In both cases, there is no spurious pointer movement when putting the 
finger on the touchpad or removing it. I.e., points 2 and 3 are somehow 
already dealt with.

Vertical two-finger scrolling works, but is way too sensitive both with 
constant deceleration 1.0 and with 0.3.

Clicking works. If there are two fingers on the touchpad at the time of 
clicking, it registers a right-click. As the touchpad cannot track more 
than two touches, three-finger gestures don't work.

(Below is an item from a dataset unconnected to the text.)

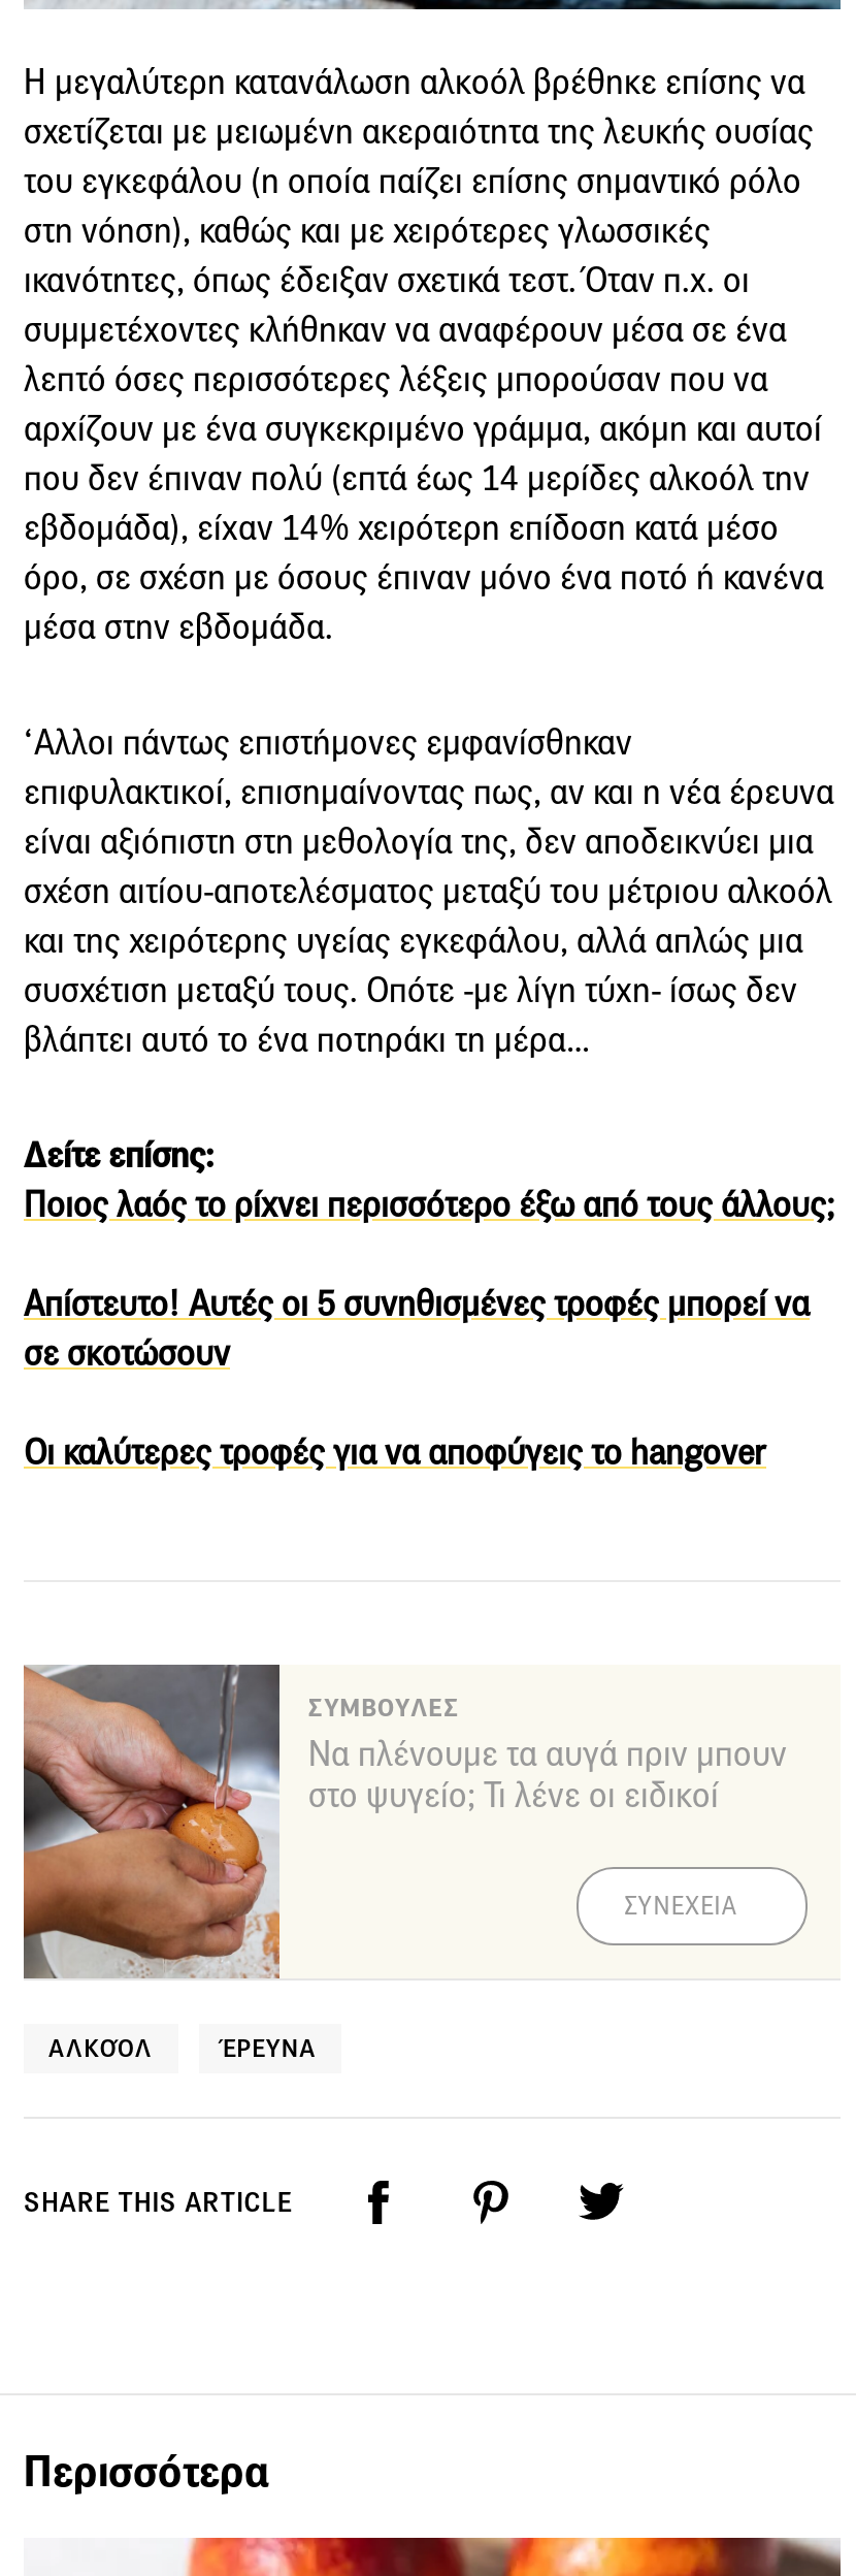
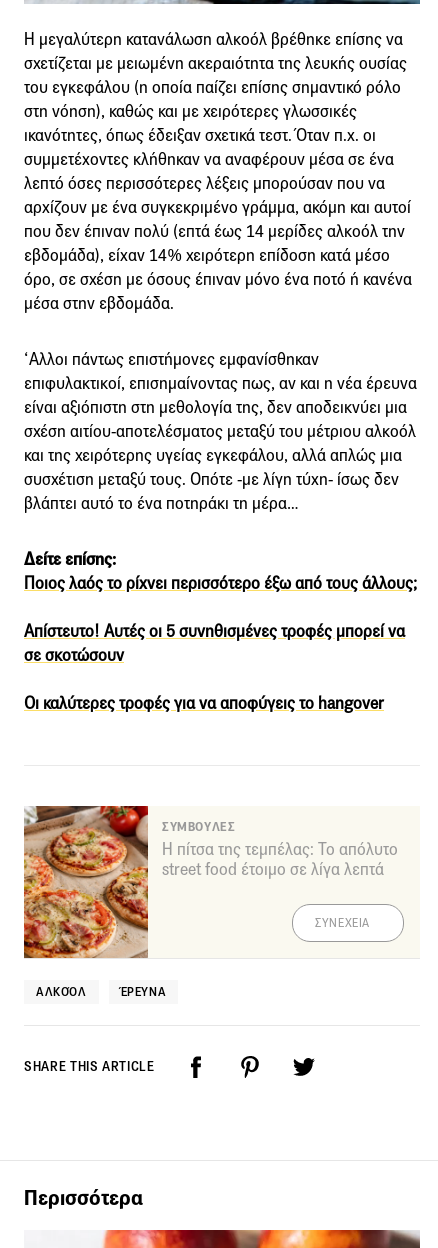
[22,1664,787,1979] [image] | Να πλένουμε τα αυγά πριν μπουν | στο ψυγείο; Τι λένε οι ειδικοί -> [23,805,398,959] [image] | Η πίτσα της τεμπέλας: Το απόλυτο | street food έτοιμο σε λίγα λεπτά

OTOH, I have read 
Documentation/input/multi-touch-protocol.txt: "Some devices identify 
and/or track more contacts than they can report to the driver." I have 
not yet tested whether this applies to my touchpad, and whether it uses 
BTN_TOOL_TRIPLETAP.

Tapping and tap-and-drag are not usable. They require not tapping, but 
knocking with force. So this points to the driver being "miscalibrated" 
on the pressure axis. Can this also be the reason of the low x/y 
sensitivity and "dirty mouse" feeling?

Can I provide any objective data that would allow better sensitivity 
calibration by default on this device?